Preprocessing: Keep existing whitespace. ✅

That's doable. The code for that already exists (and can be reused).

Rule 1: Keywords and names are written in lowercase. ✅ ⛔️

SQLDev provides on option for that and the formatter implements this feature outside of the Arbori program. The only thing the Arbori program has to provide is the list of identifiers. We should do that.

However, the default configuration will be to keep the case of identifiers and keywords as is. Changing the case of keywords/identifiers is more than formatting. This can break the code. See #1.

Rule 2: 3 space indention. ✅

SQLDev provides an option for that. You can choose if you want to use tabs or spaces for indentation. If you use spaces you can define the number of spaces for an indentation. The Arbori program should honor this configuration. To simplify the approach I would not support tabs.

The real work in this rule is to calculate the indentation. The rule does not define what exactly needs an indentation. This has to be defined during the implementation. The grammar of every statement needs to be consulted to identify where an indentation starts and ends. Expressions with parenthesis need to be considered as well. - It's a lot of work, but doable.

I think that existing indentations should be removed to ensure that the indentations are consistent. However, this will lead to some special indentation treatment of select lists, conditions in where clauses etc. And that could make the formatter heavyweight again.

Another option is to keep the existing indentation and add missing spaces when necessary. This is much simpler. Let's start with this approach.

Rule 3: One command per line. ✅

This means that a

SQL*Plus (SQLcl) command
SQL statement
PL/SQL statement

must start on a new line.

That's easy to enforce. The indentation calculated for rule 2 is used here.

Rule 4: Keywords `loop`, `else`, `elsif`, `end if`, `when` on a new line. ✅

Similar to rule 3.

Rule 5: Commas in front of separated elements. ✅

SQLDev provides an option for that. However, this option must be applied only when elements are separated on multiple lines.
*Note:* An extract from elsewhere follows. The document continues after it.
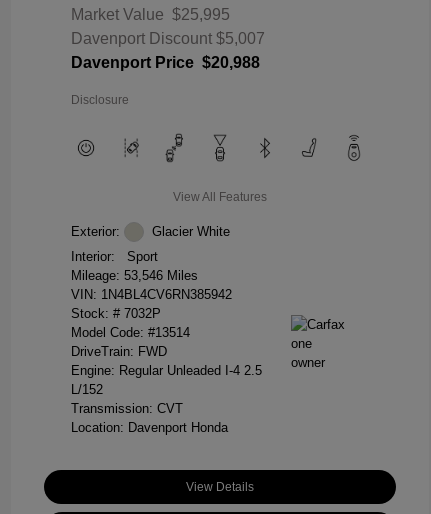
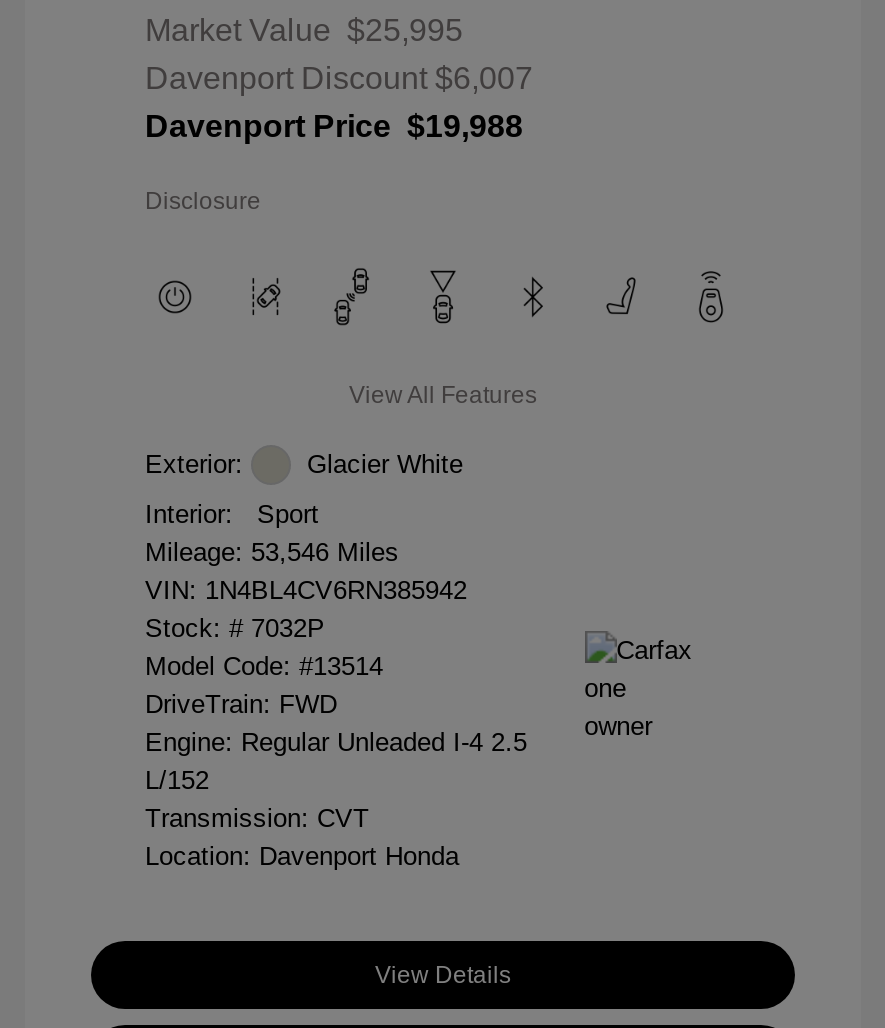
- Davenport Discount $5,007
+ Davenport Discount $6,007

- Davenport Price $20,988
+ Davenport Price $19,988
This is relatively easy to enforce. The only problem are comments between separated elements. The newlines after a multi-line comment cannot be modified (limitation of SQLDev 20.4.1 / SQLcl 21.1.0). And the newline after a single-line comment must not be removed. It's possible to identify comments. If changes are necessary the formatting result will most probably not be satisfactory.

Rule 6: Call parameters aligned, operators aligned, values aligned. ✅

I think this affects all type of parameter definitions, assignments and procedure/function calls using named arguments. So these highlighted SQLDev options are relevant and should be honored:

This is doable.

Rule 7: SQL keywords are right aligned within a SQL command.

SQLDev provides an option for that. When disabled the keywords should be left-aligned.

There will be some thoughts about which keyword to consider and whether this rule should be applied for the merge statement as well (I don't think so). Nevertheless, implementing that is doable as well.

Rule 8: Within a program unit only line comments `--` are used. ⛔️

This rule must be applied while writing code. The formatter must not change existing multiline comments to single-line comments. That's changing code and definitively more than formatting (see also rule 1).

Rule 9: Brackets are used when needed or when helpful to clarify a construct. ⛔️

This rule must be applied while writing code. Missing brackets/parenthesis will lead to compile error. Other cases cannot be handled by a formatter.

Max char line width ✅

This is a SQLDev option. The serializer component of the formatter adds a new line when exceeding the defined width. However, we should override the behavior to at least add an indentation for the subsequent lines.

That's doable, since it is possible to calculate the column of each token in an Arbori program.

Other SQLDev options

This has to be analyzed option by option. By default I would ignore them. This means the code is kept "as is".